Activity
The lines below, from the one containing "order date: 2019-09-12 -> 2019-09-16" through the one containing "Massigen gonfiore 20", should be set down exactly, with no pictures and nothing else.

Data supplied
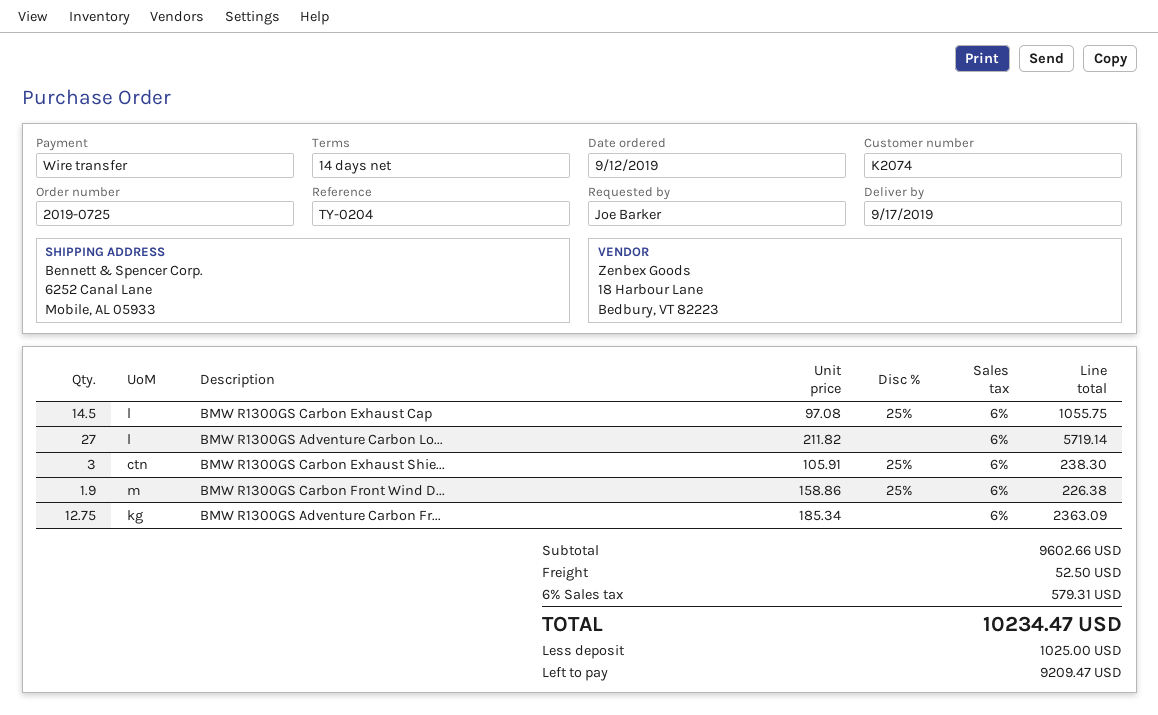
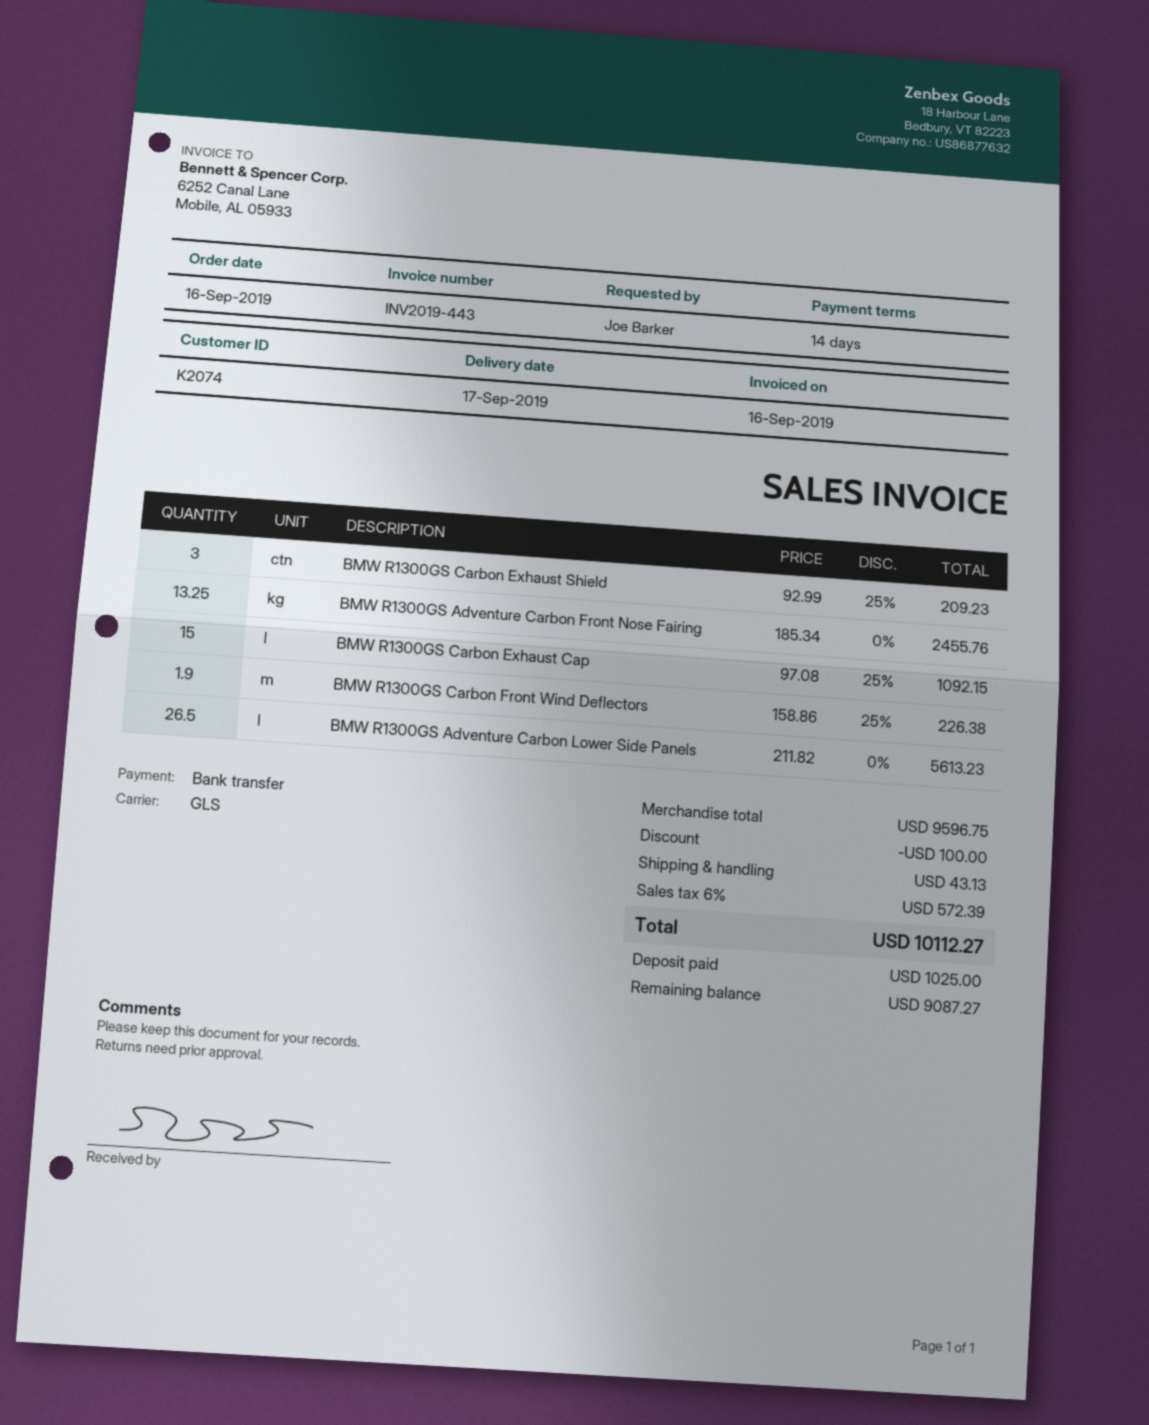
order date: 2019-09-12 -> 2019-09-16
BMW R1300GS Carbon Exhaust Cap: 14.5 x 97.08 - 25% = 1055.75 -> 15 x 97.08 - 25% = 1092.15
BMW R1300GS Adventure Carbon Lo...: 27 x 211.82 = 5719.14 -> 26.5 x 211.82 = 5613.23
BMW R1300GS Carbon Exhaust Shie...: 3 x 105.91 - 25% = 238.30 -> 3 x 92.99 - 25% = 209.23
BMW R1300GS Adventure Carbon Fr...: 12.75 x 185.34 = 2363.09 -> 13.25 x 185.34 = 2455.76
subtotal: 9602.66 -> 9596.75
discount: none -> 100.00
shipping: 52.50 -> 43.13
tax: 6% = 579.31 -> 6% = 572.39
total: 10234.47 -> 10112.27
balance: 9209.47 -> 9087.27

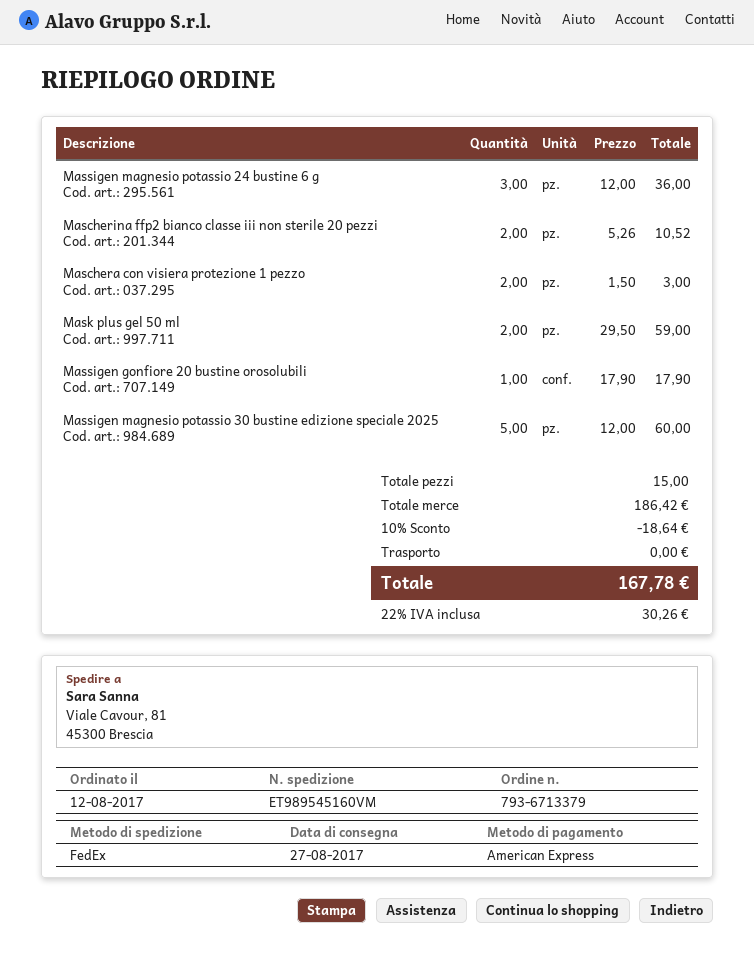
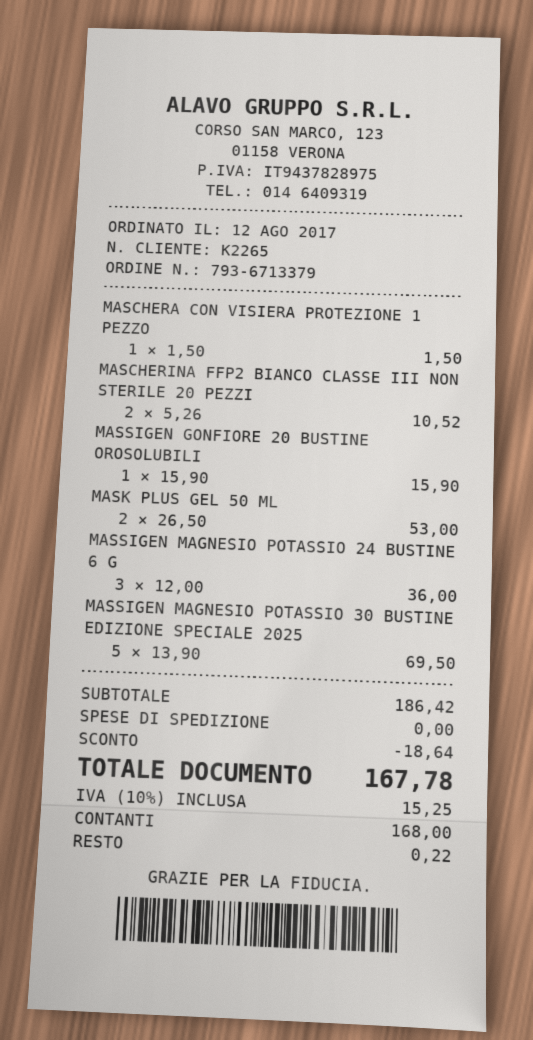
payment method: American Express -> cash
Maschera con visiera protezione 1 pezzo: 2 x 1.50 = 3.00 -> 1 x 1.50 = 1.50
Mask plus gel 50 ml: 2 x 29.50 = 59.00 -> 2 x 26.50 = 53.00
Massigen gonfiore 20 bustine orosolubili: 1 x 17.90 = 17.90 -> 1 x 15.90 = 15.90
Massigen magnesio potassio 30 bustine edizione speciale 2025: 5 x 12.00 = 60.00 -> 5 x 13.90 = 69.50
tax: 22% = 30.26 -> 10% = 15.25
==
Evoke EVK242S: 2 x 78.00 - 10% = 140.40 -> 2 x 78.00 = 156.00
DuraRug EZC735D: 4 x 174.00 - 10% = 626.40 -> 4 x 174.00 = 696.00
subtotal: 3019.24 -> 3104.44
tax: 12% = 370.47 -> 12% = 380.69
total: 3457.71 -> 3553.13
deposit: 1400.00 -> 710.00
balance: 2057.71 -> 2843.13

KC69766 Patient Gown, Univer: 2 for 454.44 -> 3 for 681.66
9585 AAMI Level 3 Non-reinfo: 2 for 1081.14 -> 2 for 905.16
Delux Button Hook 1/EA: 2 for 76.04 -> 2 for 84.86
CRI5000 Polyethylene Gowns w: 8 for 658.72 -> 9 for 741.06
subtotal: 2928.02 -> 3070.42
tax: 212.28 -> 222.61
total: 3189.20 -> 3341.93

Response to this exercise
order date: 2019-09-12 -> 2019-09-16
BMW R1300GS Carbon Exhaust Cap: 14.5 x 97.08 - 25% = 1055.75 -> 15 x 97.08 - 25% = 1092.15
BMW R1300GS Adventure Carbon Lo...: 27 x 211.82 = 5719.14 -> 26.5 x 211.82 = 5613.23
BMW R1300GS Carbon Exhaust Shie...: 3 x 105.91 - 25% = 238.30 -> 3 x 92.99 - 25% = 209.23
BMW R1300GS Adventure Carbon Fr...: 12.75 x 185.34 = 2363.09 -> 13.25 x 185.34 = 2455.76
subtotal: 9602.66 -> 9596.75
discount: none -> 100.00
shipping: 52.50 -> 43.13
tax: 6% = 579.31 -> 6% = 572.39
total: 10234.47 -> 10112.27
balance: 9209.47 -> 9087.27

payment method: American Express -> cash
Maschera con visiera protezione 1 pezzo: 2 x 1.50 = 3.00 -> 1 x 1.50 = 1.50
Mask plus gel 50 ml: 2 x 29.50 = 59.00 -> 2 x 26.50 = 53.00
Massigen gonfiore 20 bustine orosolubili: 1 x 17.90 = 17.90 -> 1 x 15.90 = 15.90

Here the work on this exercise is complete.